Common Lisp does not guarantee that. Not even (eq x x) will
necessarily be true; see the last example on the EQ page of CLHS.
I wonder... there are some forms, such as (eq (the number x) x),
where the standard does not specify what value will be returned.
A compiler is thus free to optimize the comparison out and choose
any value it likes. Do compilers always choose the same value,
or do they look in the context? I mean, in
(when (eq (the number x) x)
(lengthy-computation))
it could be beneficial to make EQ return false, because then we
can skip the LENGTHY-COMPUTATION call.
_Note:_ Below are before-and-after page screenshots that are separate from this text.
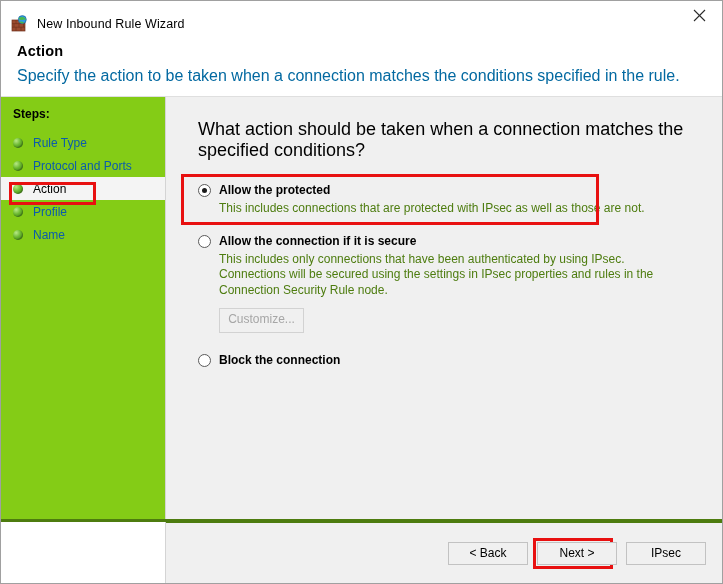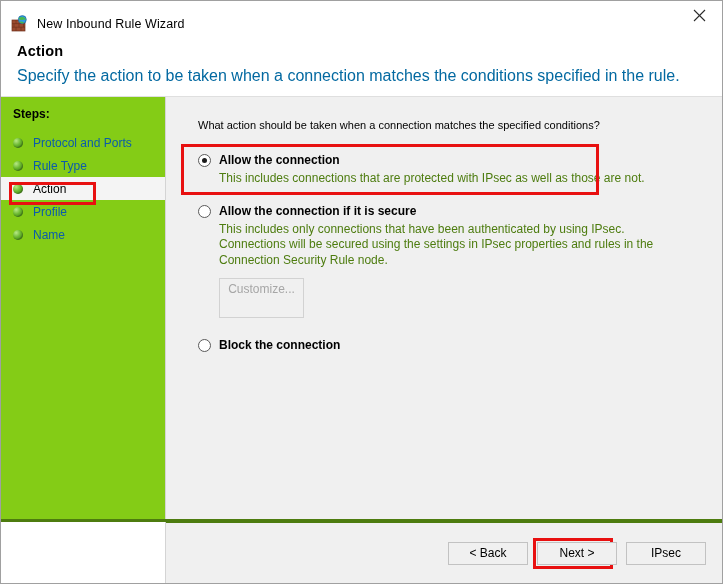"What action should be taken" .question { font-size: 11px -> 18px }
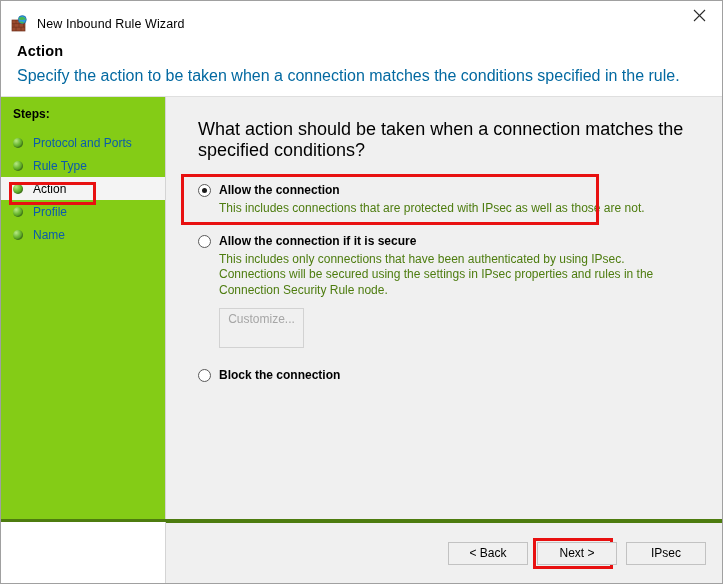"Protocol and Ports" div.step { order: before "Rule Type" -> after "Rule Type" }
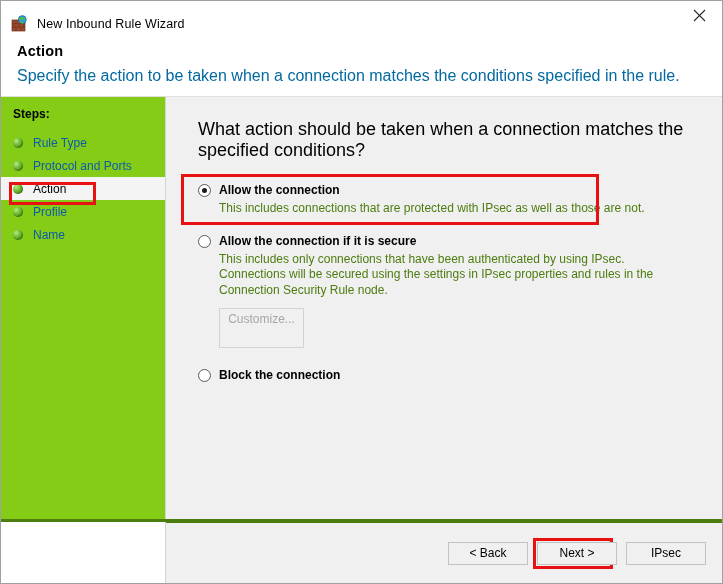"Allow the connection" span.option-title { text: connection -> protected }
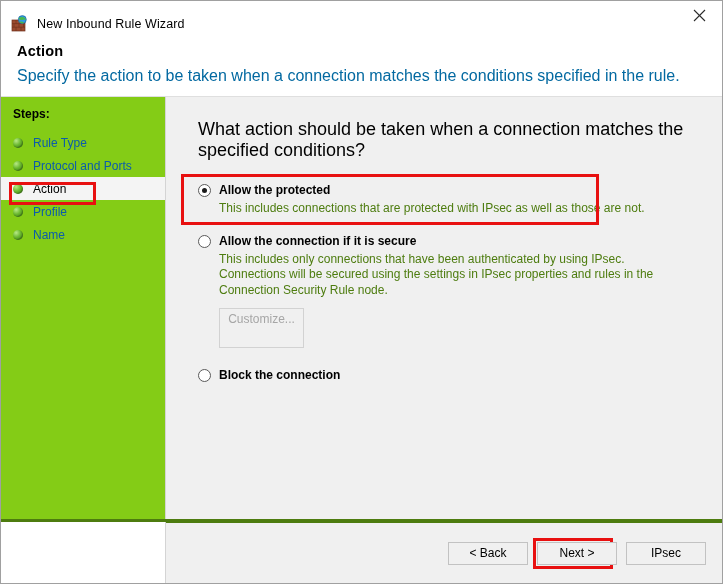"Customize..." .customize-btn { height: 40px -> 25px }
But if you substitute
UNLESS there, then it would be better for EQ to return true.
I suppose such cases don't appear in real programs though, so it
isn't useful to make compilers optimize them. And who knows,
maybe calling LENGTHY-COMPUTATION there would have avoided
something even worse later on.
Kalle Olavi Niemitalo <···@iki.fi> writes:
> Nils Goesche <······@cartan.de> writes:
>
> > For instance, it is clear that
> >
> > (let* ((x 42)
> > (y x))
> > (eq x y))
> >
> > will return true, because x and y are bound to the same, identical
> > object.
>
> Common Lisp does not guarantee that. Not even (eq x x) will
> necessarily be true; see the last example on the EQ page of CLHS.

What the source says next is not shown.